Using TensorFlow Scripts in SageMaker - Quickstart


This notebook’s CI test result for us-west-2 is as follows. CI test results in other regions can be found at the end of the notebook.

This us-west-2 badge failed to load. Check your device’s internet connectivity, otherwise the service is currently unavailable


Starting with TensorFlow version 1.11, you can use SageMaker’s TensorFlow containers to train TensorFlow scripts the same way you would train outside SageMaker. This feature is named Script Mode.

This example uses Multi-layer Recurrent Neural Networks (LSTM, RNN) for character-level language models in Python using Tensorflow. You can use the same technique for other scripts or repositories, including TensorFlow Model Zoo and TensorFlow benchmark scripts.

Get the data

For training data, we use plain text versions of Sherlock Holmes stories.

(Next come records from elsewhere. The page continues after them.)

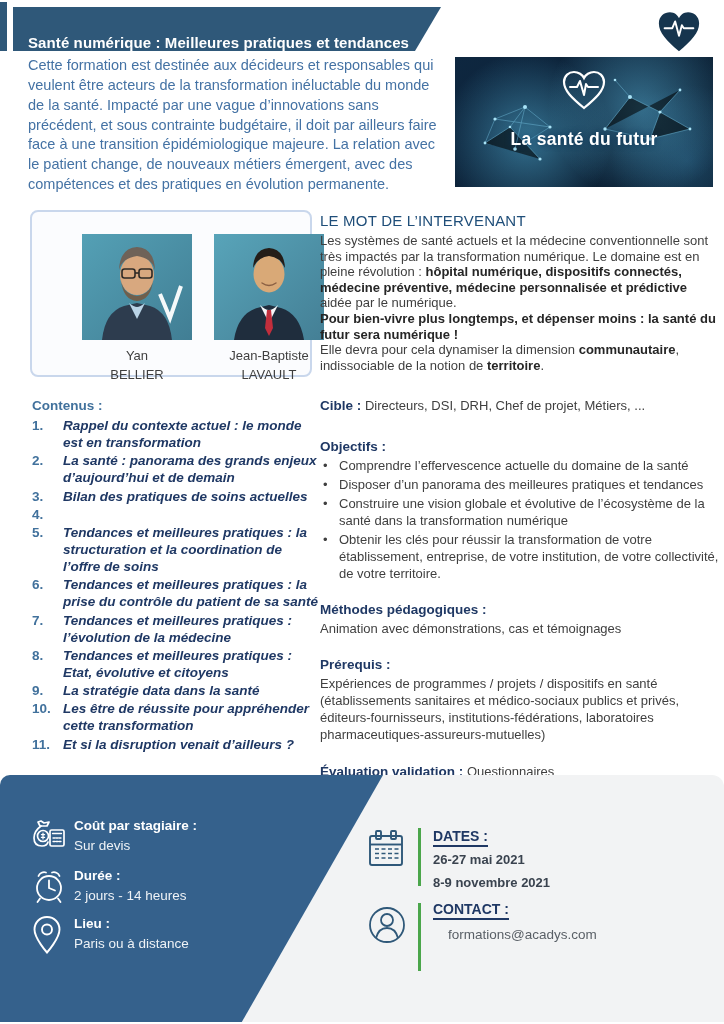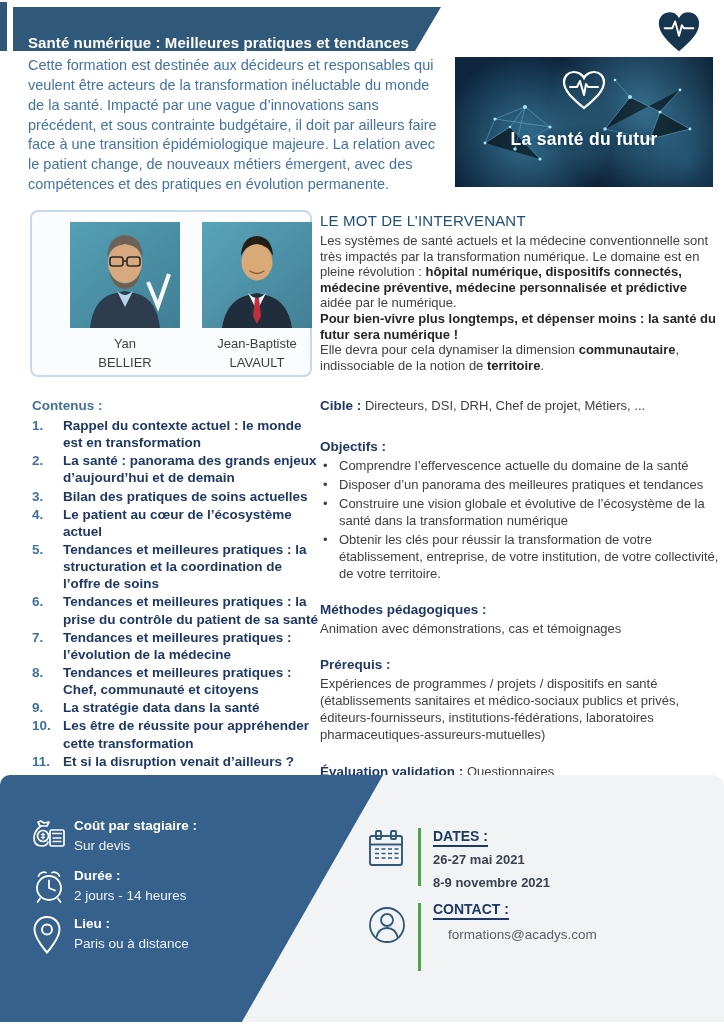--- a/index.html
+++ b/index.html
@@ -48,7 +48,7 @@
     position:absolute; left:30px; top:210px; width:282px; height:167px;
     background:#fbfcfe; border:2px solid var(--card-border); border-radius:8px; box-sizing:border-box;
   }
-  .speaker { position:absolute; top:10px; width:110px; margin:0; text-align:center;padding-left:20px; }
+  .speaker { position:absolute; top:10px; width:110px; margin:12px; text-align:center;padding-left:20px; }
   .speaker.s0 { left:18px; }
   .speaker.s1 { left:150px; }
   .photo { width:110px; height:106px; display:block; }

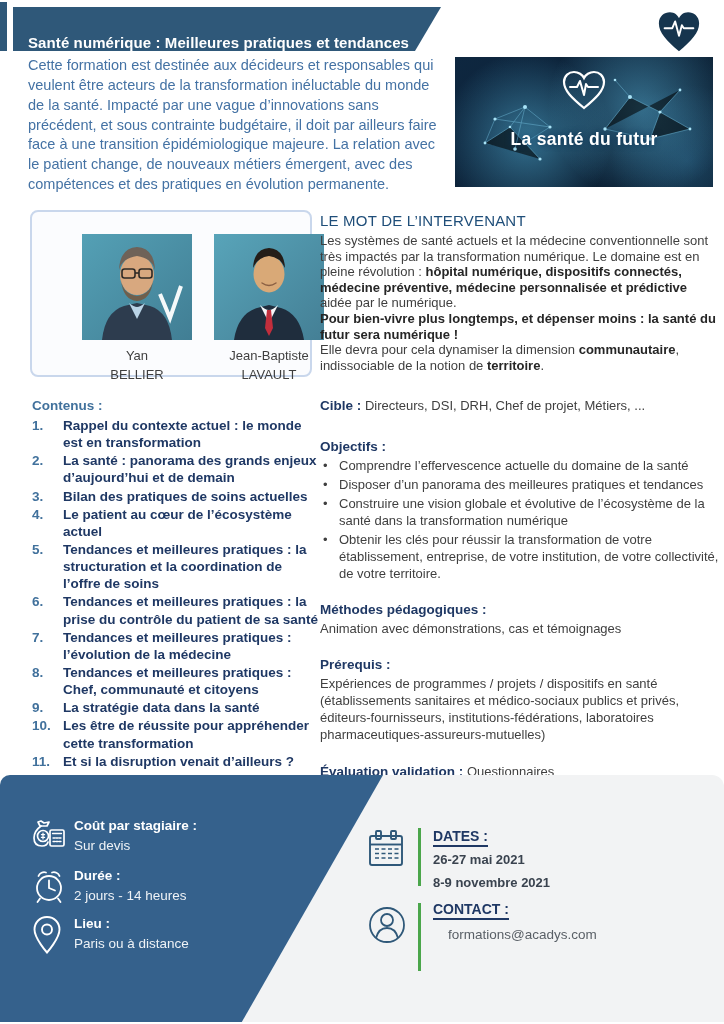--- a/index.html
+++ b/index.html
@@ -69,7 +69,7 @@
   .contenus-list { list-style:none; margin:0; padding:0; }
   .c-item { display:flex; font-size:13.5px; font-weight:bold; line-height:1.27; margin-bottom:1px; }
   .c-num { flex:0 0 31px; color:var(--accent-blue); }
-  .c-txt { color:var(--navy); }
+  .c-txt { color:var(--navy);font-style:italic; }
 
   
   .rightcol { position:absolute; left:320px; top:397px; width:404px; font-size:13px; color:var(--body-gray); }

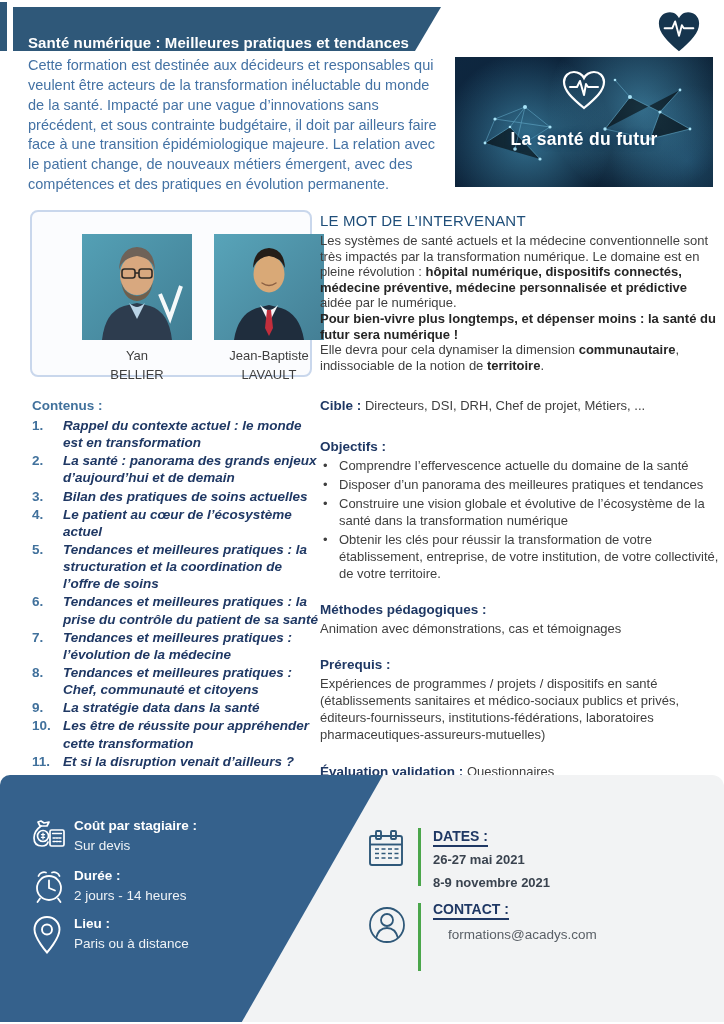--- a/index.html
+++ b/index.html
@@ -238,7 +238,6 @@
 
         <li class="c-item">
           <span class="c-num">4.</span>
-          <span class="c-txt">Le patient au cœur de l’écosystème actuel</span>
         </li>
 
         <li class="c-item">

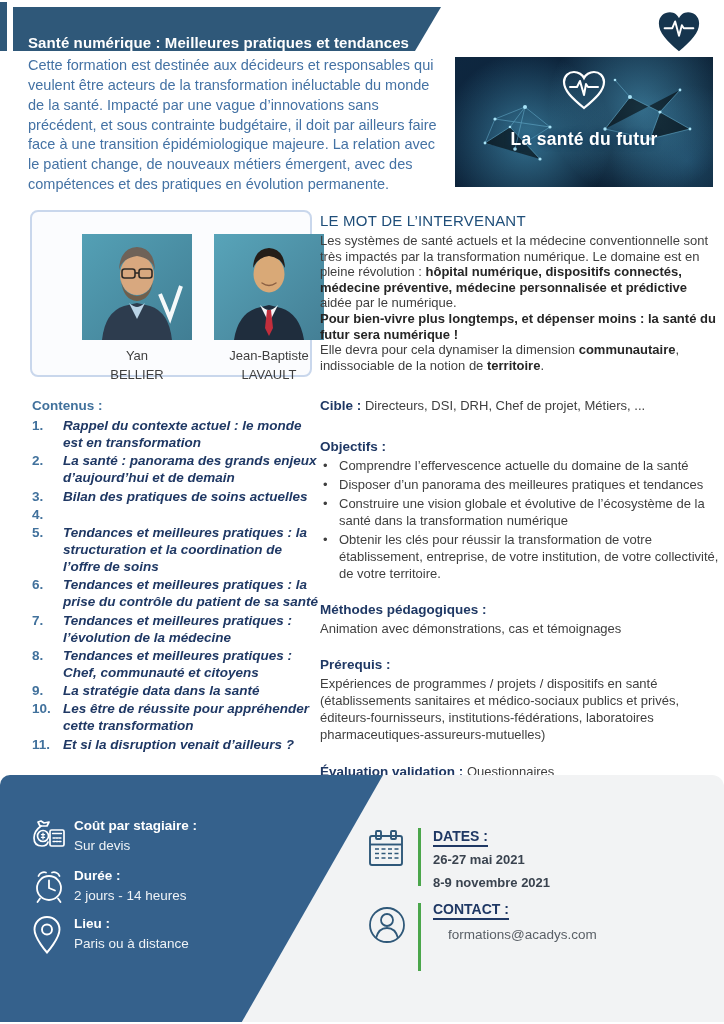--- a/index.html
+++ b/index.html
@@ -257,7 +257,7 @@
 
         <li class="c-item">
           <span class="c-num">8.</span>
-          <span class="c-txt">Tendances et meilleures pratiques : Chef, communauté et citoyens</span>
+          <span class="c-txt">Tendances et meilleures pratiques : Etat, évolutive et citoyens</span>
         </li>
 
         <li class="c-item">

Let’s create a folder named sherlock to store our dataset:

[ ]:
import os

data_dir = os.path.join(os.getcwd(), "sherlock")

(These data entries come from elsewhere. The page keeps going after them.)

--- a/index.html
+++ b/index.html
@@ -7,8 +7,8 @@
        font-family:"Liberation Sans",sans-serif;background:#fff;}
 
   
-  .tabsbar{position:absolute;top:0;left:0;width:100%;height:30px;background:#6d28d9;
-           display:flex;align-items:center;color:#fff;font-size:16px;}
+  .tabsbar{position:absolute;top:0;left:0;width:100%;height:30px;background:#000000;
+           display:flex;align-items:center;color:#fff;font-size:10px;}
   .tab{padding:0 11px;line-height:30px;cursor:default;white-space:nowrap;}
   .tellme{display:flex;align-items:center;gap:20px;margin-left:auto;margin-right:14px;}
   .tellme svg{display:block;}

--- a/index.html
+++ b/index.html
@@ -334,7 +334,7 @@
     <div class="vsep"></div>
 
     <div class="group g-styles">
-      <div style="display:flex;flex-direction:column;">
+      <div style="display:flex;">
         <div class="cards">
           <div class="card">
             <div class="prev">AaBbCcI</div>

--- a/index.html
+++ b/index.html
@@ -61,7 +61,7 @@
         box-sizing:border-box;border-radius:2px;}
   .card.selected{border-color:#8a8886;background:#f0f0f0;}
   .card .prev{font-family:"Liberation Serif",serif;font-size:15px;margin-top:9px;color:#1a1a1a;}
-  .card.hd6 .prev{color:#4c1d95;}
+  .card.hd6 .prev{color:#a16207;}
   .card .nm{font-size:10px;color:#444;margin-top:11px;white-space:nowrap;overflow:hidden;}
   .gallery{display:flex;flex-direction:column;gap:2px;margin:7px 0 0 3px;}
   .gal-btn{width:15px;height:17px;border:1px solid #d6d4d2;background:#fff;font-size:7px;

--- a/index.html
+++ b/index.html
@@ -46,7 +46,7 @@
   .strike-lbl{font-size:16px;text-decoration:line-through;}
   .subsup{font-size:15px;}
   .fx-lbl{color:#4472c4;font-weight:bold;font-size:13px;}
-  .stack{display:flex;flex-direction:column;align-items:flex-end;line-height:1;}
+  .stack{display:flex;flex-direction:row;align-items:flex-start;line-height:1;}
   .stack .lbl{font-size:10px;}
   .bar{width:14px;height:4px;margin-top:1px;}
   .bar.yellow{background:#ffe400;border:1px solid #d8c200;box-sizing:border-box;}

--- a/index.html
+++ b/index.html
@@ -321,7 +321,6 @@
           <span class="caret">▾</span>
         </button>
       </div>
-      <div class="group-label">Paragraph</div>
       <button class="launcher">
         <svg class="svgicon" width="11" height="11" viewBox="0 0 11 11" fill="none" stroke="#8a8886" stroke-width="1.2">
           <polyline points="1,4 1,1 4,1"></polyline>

os.makedirs(data_dir, exist_ok=True)

We need to download the dataset to this folder:

[ ]:
!wget https://sherlock-holm.es/stories/plain-text/cnus.txt --force-directories --output-document=sherlock/input.txt

Preparing the training script

For training scripts, let’s use Git integration for SageMaker Python SDK here. That is, you can specify a training script that is stored in a GitHub, CodeCommit or other Git repository as the entry point for the estimator, so that you don’t have to download the scripts locally. If you do so, source directory and dependencies should be in the same repo if they are needed.

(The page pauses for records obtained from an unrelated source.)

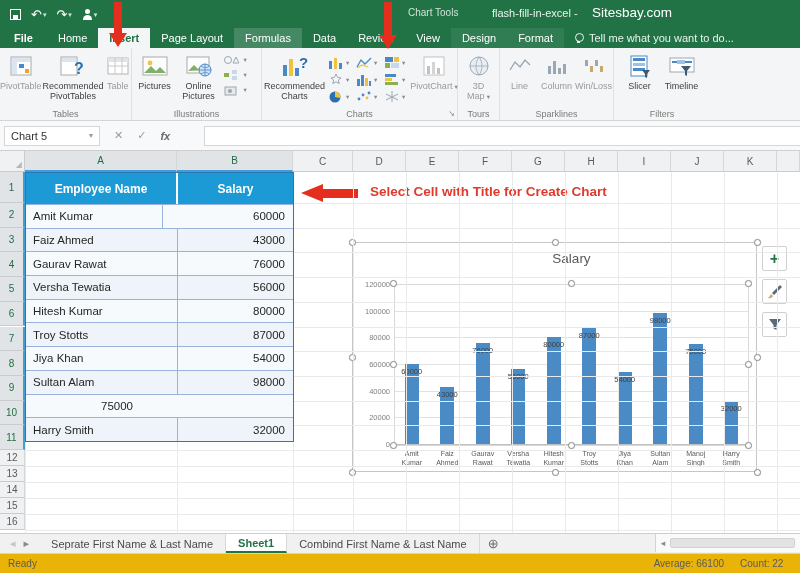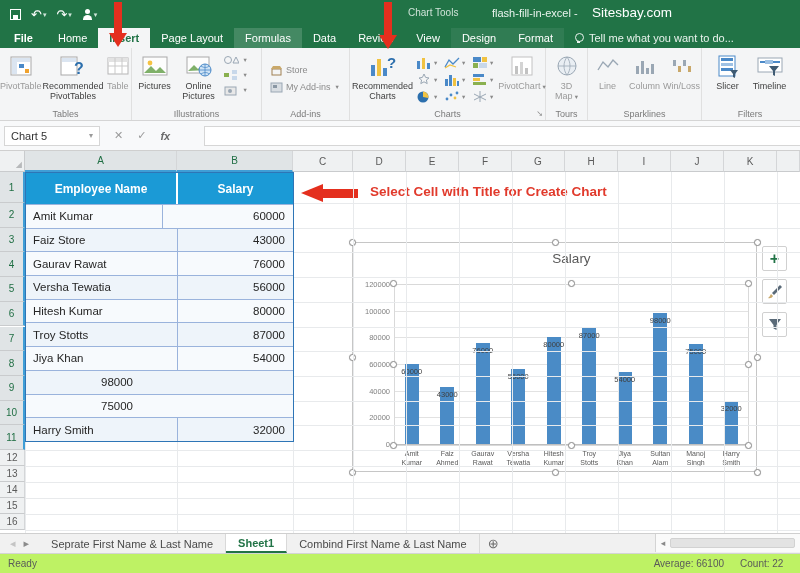--- a/index.html
+++ b/index.html
@@ -261,25 +261,6 @@
       <div class="glabel">Illustrations</div>
     </div>
 
-    <div class="rgroup" style="width:88px">
-      <div class="rbtns" style="flex-direction:column;align-items:flex-start;padding-left:8px;gap:6px;">
-        <span class="smallrow">
-            <svg width="13" height="11">
-              <rect x="2" y="4" width="9" height="6" fill="none" stroke="#a08052"></rect>
-              <path d="M1 4l2-3h7l2 3z" fill="#c9a86a"></path>
-            </svg>
-            <span>Store</span>
-          </span>
-        <span class="smallrow dd">
-            <svg width="13" height="11">
-              <rect x="1" y="1" width="11" height="9" fill="#d8dde2" stroke="#9aa7b4"></rect>
-              <rect x="3" y="3" width="4" height="3" fill="#8a97a4"></rect>
-            </svg>
-            <span>My Add-ins</span>
-          </span>
-      </div>
-      <div class="glabel">Add-ins</div>
-    </div>
 
     <div class="rgroup" style="width:196px">
       <div class="rbtns">

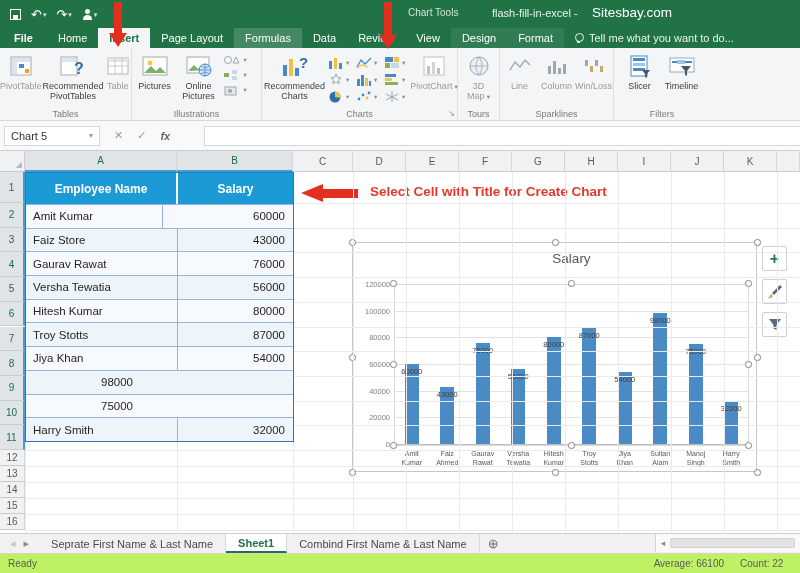--- a/index.html
+++ b/index.html
@@ -631,7 +631,7 @@
           <div class="td-val">60000</div>
         </div>
         <div class="td-row" style="height: 23.7px;">
-          <div class="td-name">Faiz Store</div>
+          <div class="td-name">Faiz Ahmed</div>
           <div class="td-val">43000</div>
         </div>
         <div class="td-row" style="height: 23.7px; justify-content: flex-end;">

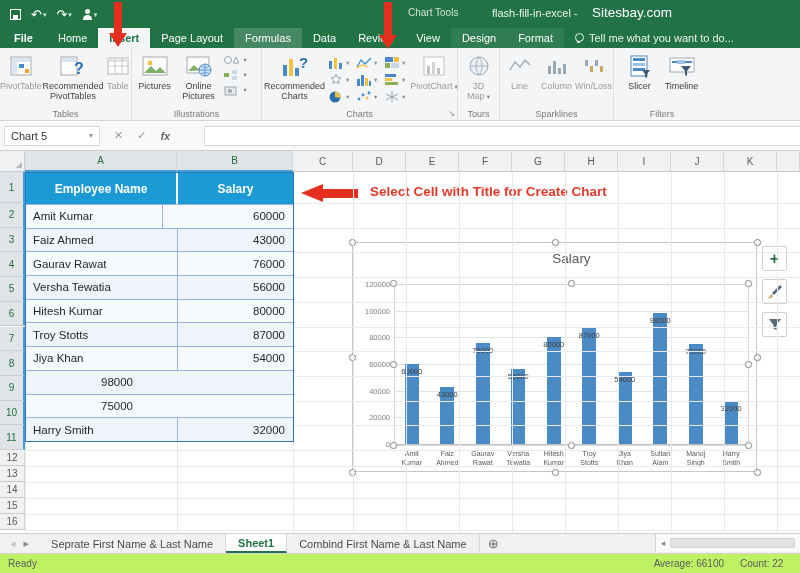--- a/index.html
+++ b/index.html
@@ -655,6 +655,7 @@
           <div class="td-val">54000</div>
         </div>
         <div class="td-row" style="height: 23.7px;">
+          <div class="td-name">Sultan Alam</div>
           <div class="td-val">98000</div>
         </div>
         <div class="td-row" style="height: 23.7px;">

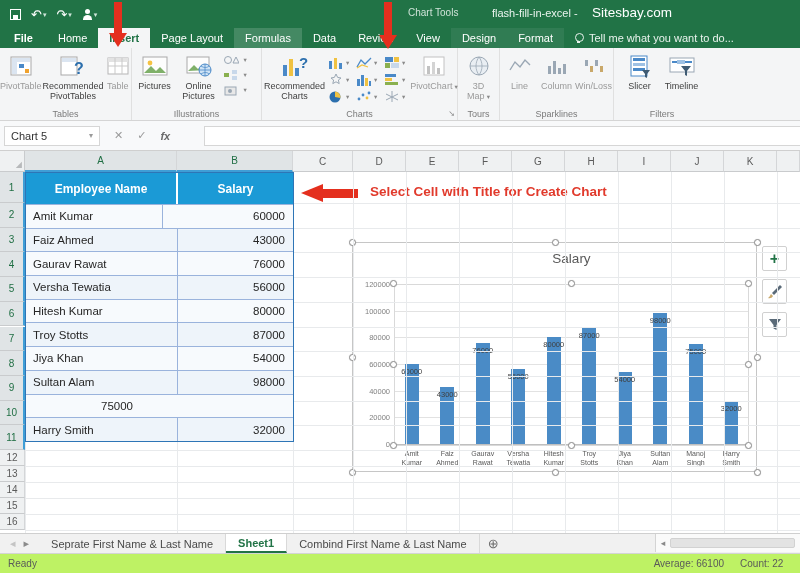--- a/index.html
+++ b/index.html
@@ -117,7 +117,7 @@
   .hthumb{height:10px;flex:1;margin-right:5px;background:#e3e3e3;border:1px solid #d2d2d2;border-radius:2px;}
 
   
-  .statusbar{position:absolute;left:0;top:553px;width:800px;height:20px;background:#bef264;border-top:1px solid #d4d4d4;font-size:10px;color:#5a5a5a;overflow:hidden;}
+  .statusbar{position:absolute;left:0;top:553px;width:800px;height:20px;background:#eab308;border-top:1px solid #d4d4d4;font-size:10px;color:#5a5a5a;overflow:hidden;}
   .st-left{position:absolute;left:8px;top:4px;}
   .st-right{position:absolute;right:4px;top:4px;display:flex;gap:16px;white-space:nowrap;}
 </style>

To use Git integration, pass a dict git_config as a parameter when you create the TensorFlow Estimator object. In the git_config parameter, you specify the fields repo, branch and commit to locate the specific repo you want to use. If authentication is required to access the repo, you can specify fields 2FA_enabled, username, password and token accordingly.

The scripts we want to use for this example is stored in GitHub repo https://github.com/awslabs/amazon-sagemaker-examples/tree/training-scripts, under the branch training-scripts. It is a public repo so we don’t need authentication to access it. Let’s specify the git_config argument here:

[ ]:
git_config = {
    "repo": "https://github.com/awslabs/amazon-sagemaker-examples.git",
    "branch": "training-scripts",
}

Note that we did not specify commit in git_config here, so the latest commit of the specified repo and branch will be used by default.

The scripts we will use are under the char-rnn-tensorflow directory in the repo. The directory also includes a README.md with an overview of the project, requirements, and basic usage:

Basic Usage

To train with default parameters on the tinyshakespeare corpus, runpython train.py. To access all the parameters usepython train.py –help.

train.py uses the argparse library and requires the following arguments:

parser = argparse.ArgumentParser(formatter_class=argparse.ArgumentDefaultsHelpFormatter)
# Data and model checkpoints directories
parser.add_argument('--data_dir', type=str, default='data/tinyshakespeare', help='data directory containing input.txt with training examples')
parser.add_argument('--save_dir', type=str, default='save', help='directory to store checkpointed models')
...
args = parser.parse_args()

When SageMaker training finishes, it deletes all data generated inside the container with exception of the directories _/opt/ml/model_ and _/opt/ml/output_. To ensure that model data is not lost during training, training scripts are invoked in SageMaker with an additional argument --model_dir. The training script should save the model data that results from the training job to this directory..

The training script executes in the container as shown bellow:

python train.py --num-epochs 1 --data_dir /opt/ml/input/data/training --model_dir /opt/ml/model

Test locally using SageMaker Python SDK TensorFlow Estimator

You can use the SageMaker Python SDK `TensorFlow <https://github.com/aws/sagemaker-python-sdk/blob/master/src/sagemaker/tensorflow/README.rst#training-with-tensorflow>`__ estimator to easily train locally and in SageMaker.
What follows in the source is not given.